■ **Problem description**
At the line containing "border-radius: 5px;", begin retyping, and continue word for word until the records below run out.

■ **Source records**
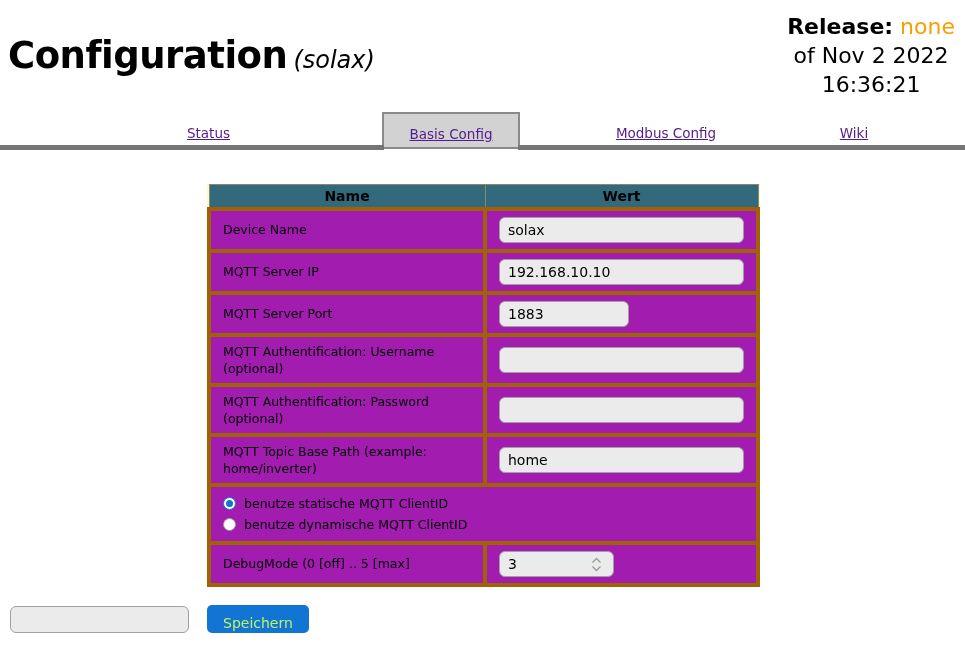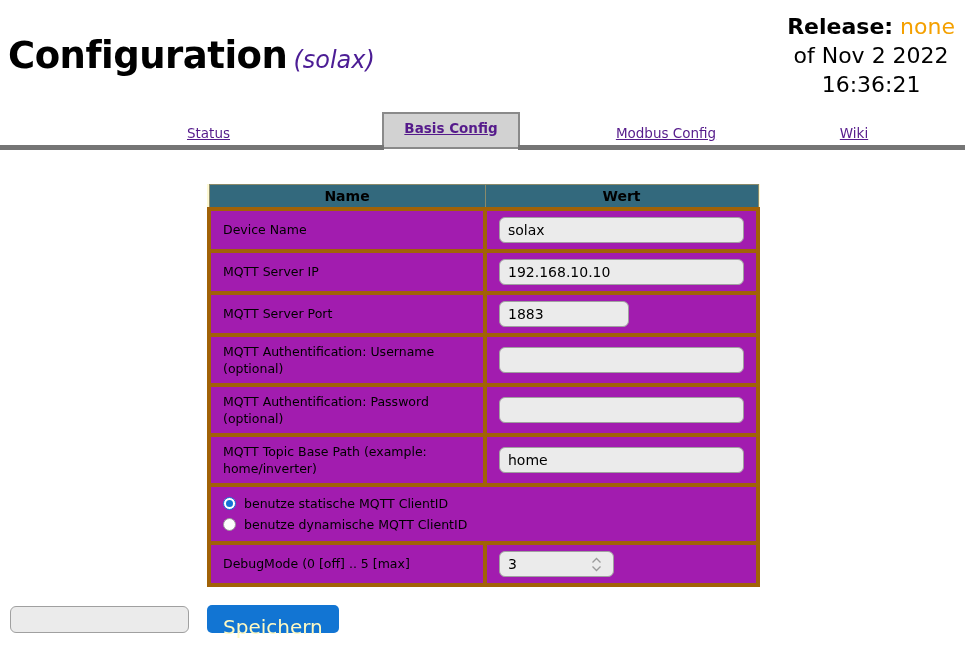--- a/index.html
+++ b/index.html
@@ -36,7 +36,7 @@
   .title-sub {
     font-size: 24px;
     font-style: italic;
-    color: #4c1d95;
+    color: #000000;
     margin-left: 6px;
   }
   .release-block {

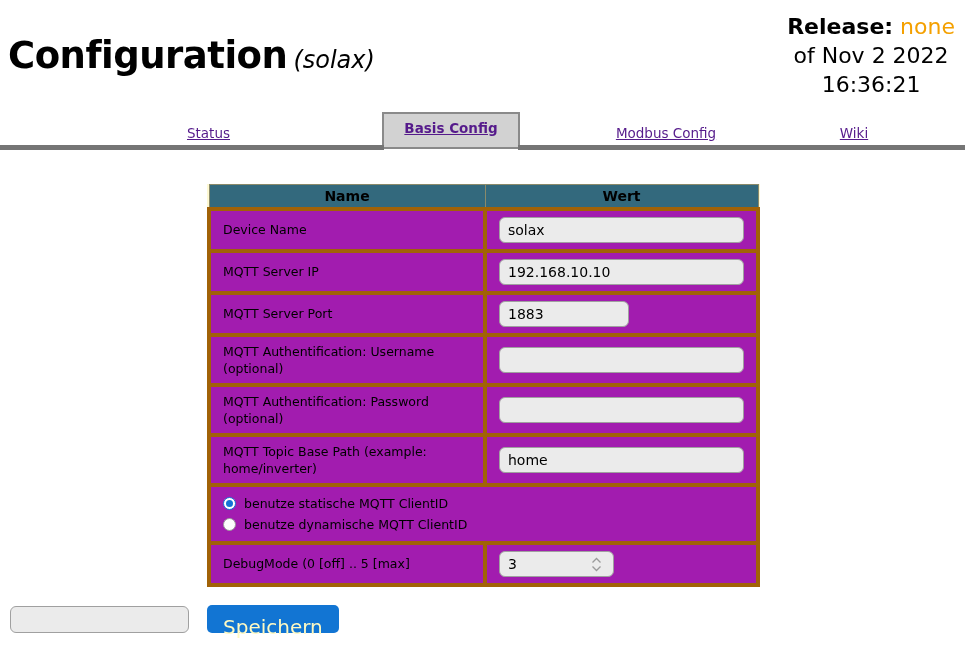--- a/index.html
+++ b/index.html
@@ -91,8 +91,7 @@
     padding-bottom: 4px;
   }
   .tabcell.active a {
-    padding-bottom: 11px;
-    font-weight: bold;
+    padding-bottom: 5px;
   }
 
   

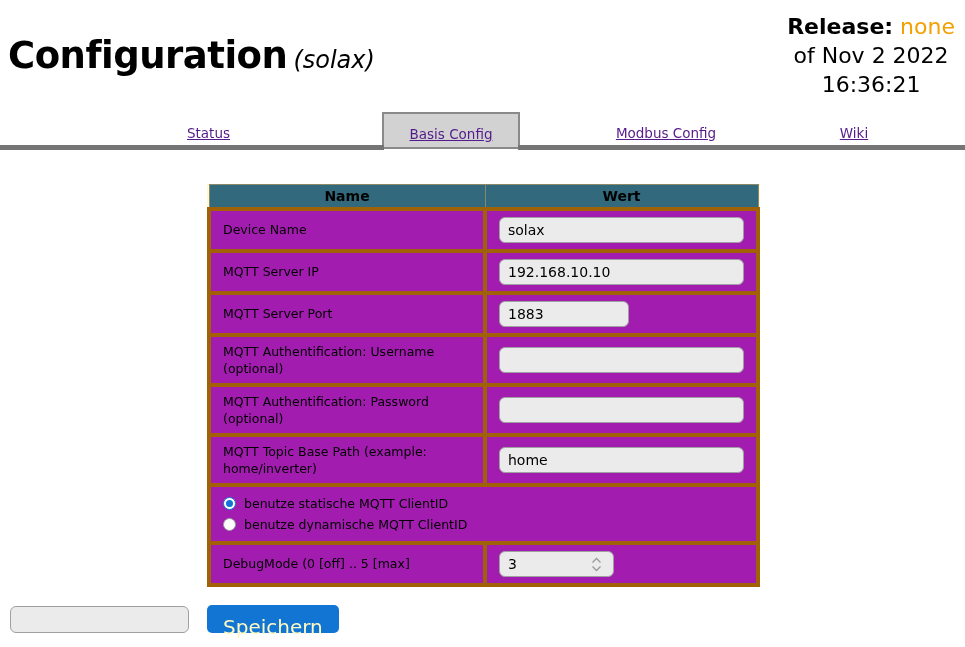--- a/index.html
+++ b/index.html
@@ -230,11 +230,11 @@
   button.save {
     margin-left: 18px;
     background: #1275d3;
-    color: #fef9c3;
+    color: #bef264;
     border: none;
     border-radius: 5px;
     font-family: "DejaVu Sans", sans-serif;
-    font-size: 20px;
+    font-size: 14px;
     height: 28px;
     padding: 10px 16px;
     cursor: pointer;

■ **Solved problem**
     border-radius: 5px;
     font-family: "DejaVu Sans", sans-serif;
-    font-size: 20px;
+    font-size: 14px;
     height: 28px;
     padding: 10px 16px;
     cursor: pointer;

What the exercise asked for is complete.